With demand lower due to economic factors, but with supply low, it’s unlikely that the property market will see an overwhelming slashing of prices – good news for homeowners looking to ride out 2022 and consider their options next year, but less so for those looking to strike a deal in the immediate future.
Tim Bannister, the director of data at Rightmove, believes that 2022 will see a return to ‘normal’ for the property sector. “It’s been a frenzied property market over the last 18 months, with changed housing needs driven by the pandemic inspiring many moves and lifestyle changes.
“However, while the pandemic is still having an ever-changing impact on society, we expect a housing market moving closer to normal during the course of 2022.”
First Time Buyer Blues
The general consensus is that the state of the UK property market is not particularly helpful for first time buyers.
Interest rates were increased in December, and that – quite simply – will make it more expensive to buy a new home.
With cost of living increases, and many sectors still affected by Covid woes, those yet to climb onto the property ladder are facing extremely tough conditions.
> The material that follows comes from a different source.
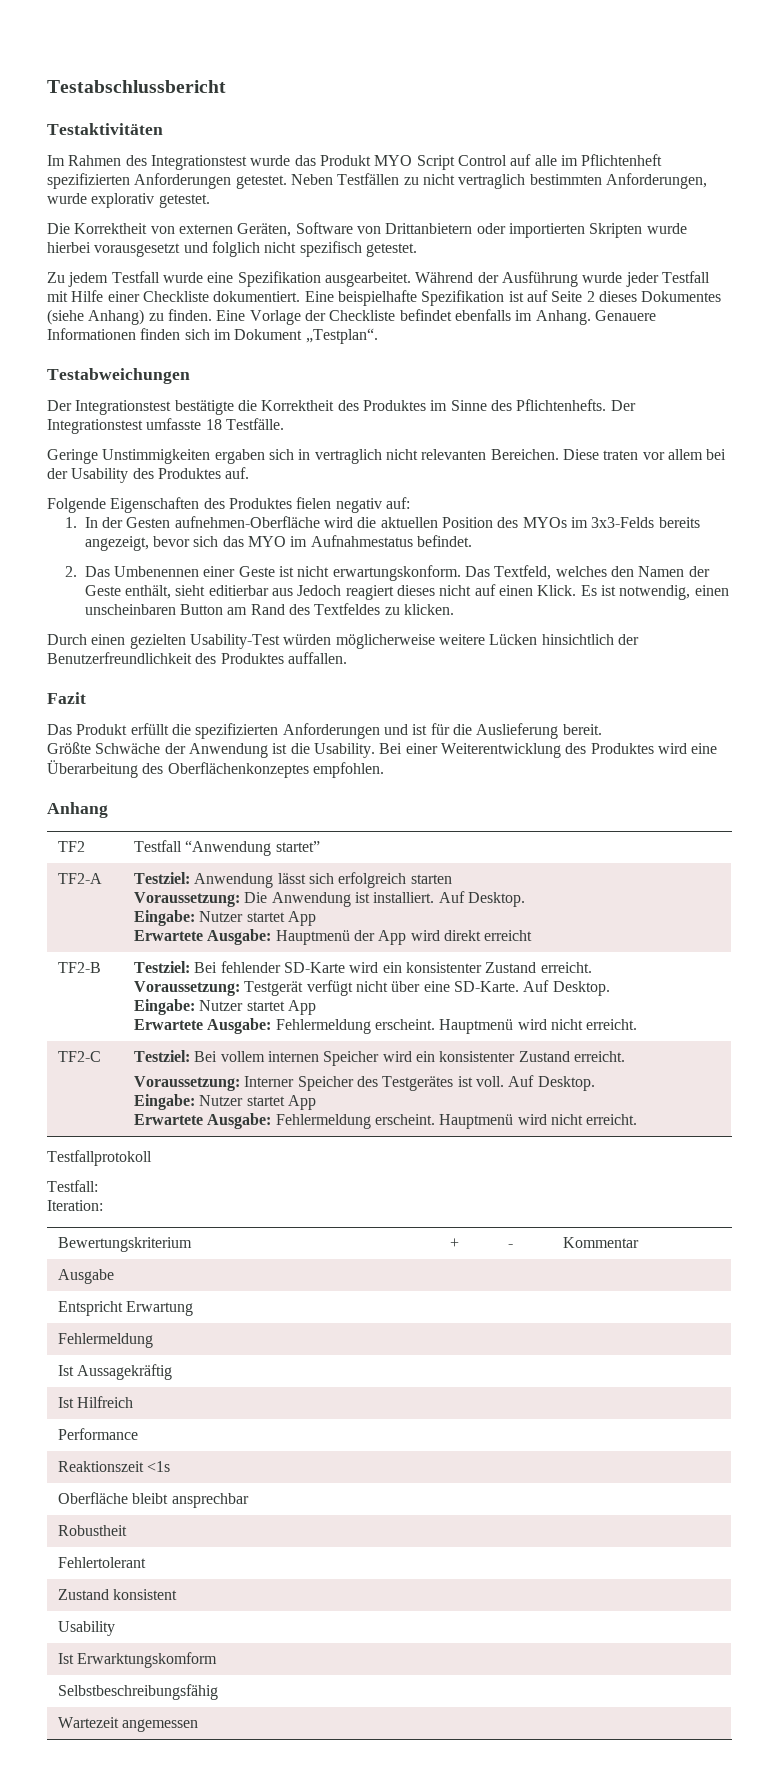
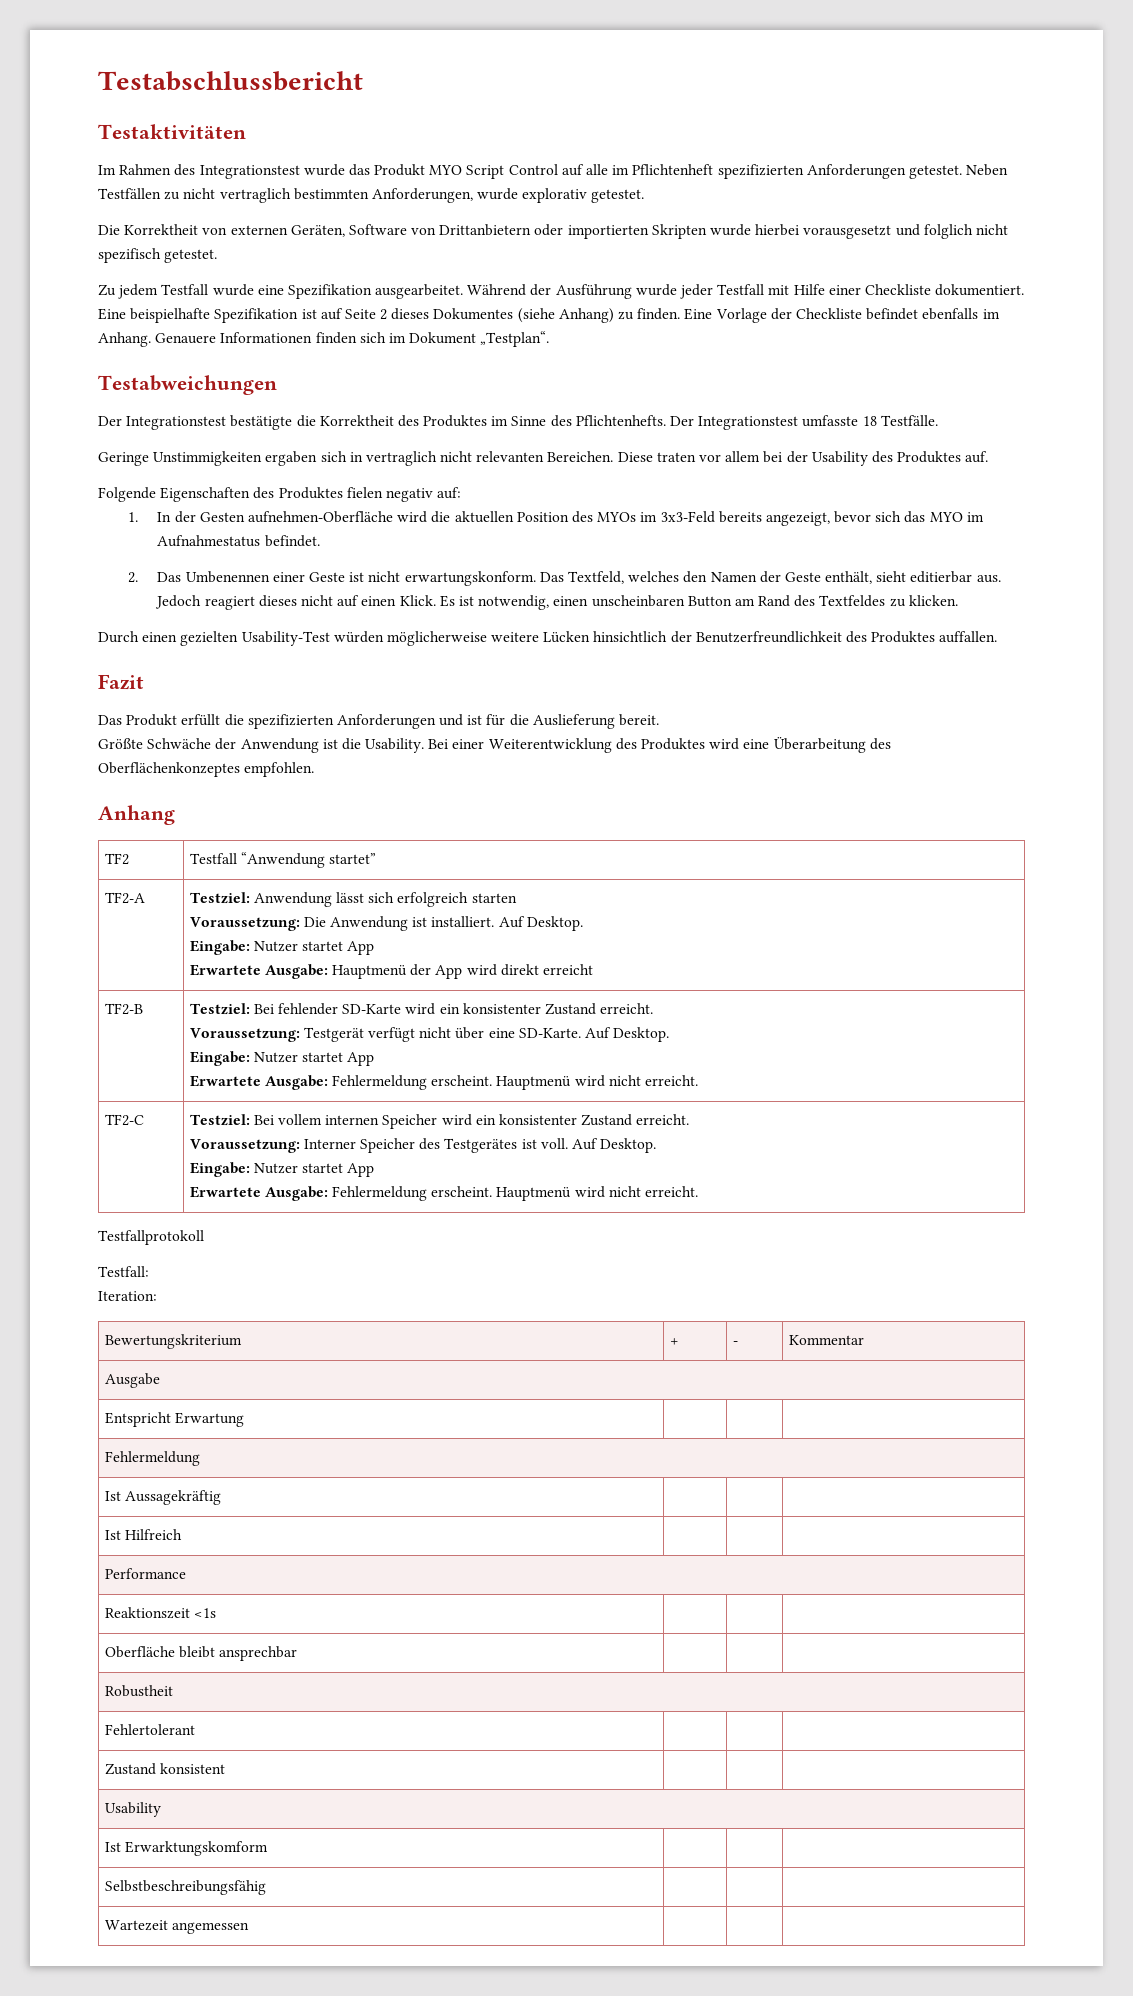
- 1. In der Gesten aufnehmen-Oberfläche wird die aktuellen Position des MYOs im 3x3-Felds bereits angezeigt, bevor sich das MYO im Aufnahmestatus befindet.
+ 1. In der Gesten aufnehmen-Oberfläche wird die aktuellen Position des MYOs im 3x3-Feld bereits angezeigt, bevor sich das MYO im Aufnahmestatus befindet.
- Das Textfeld, welches den Namen der Geste enthält, sieht editierbar aus Jedoch reagiert dieses nicht auf einen Klick.
+ Das Textfeld, welches den Namen der Geste enthält, sieht editierbar aus. Jedoch reagiert dieses nicht auf einen Klick.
But there could be better news on the horizon. There has been an increase in the number of lenders offering mortgages to those with just a 10% deposit, and that will enable those unable to save thousands to still acquire the keys to their first home – even amid the trend for property price rises.
And there has been an uptick in lenders willing to offer mortgages above and beyond the standard 4.5x your salary. Loan to income mortgages of up to 5.5x are becoming increasingly commonplace, and one firm – Habito – is even offering a mortgage deal of seven times your personal or combined salaries with a partner.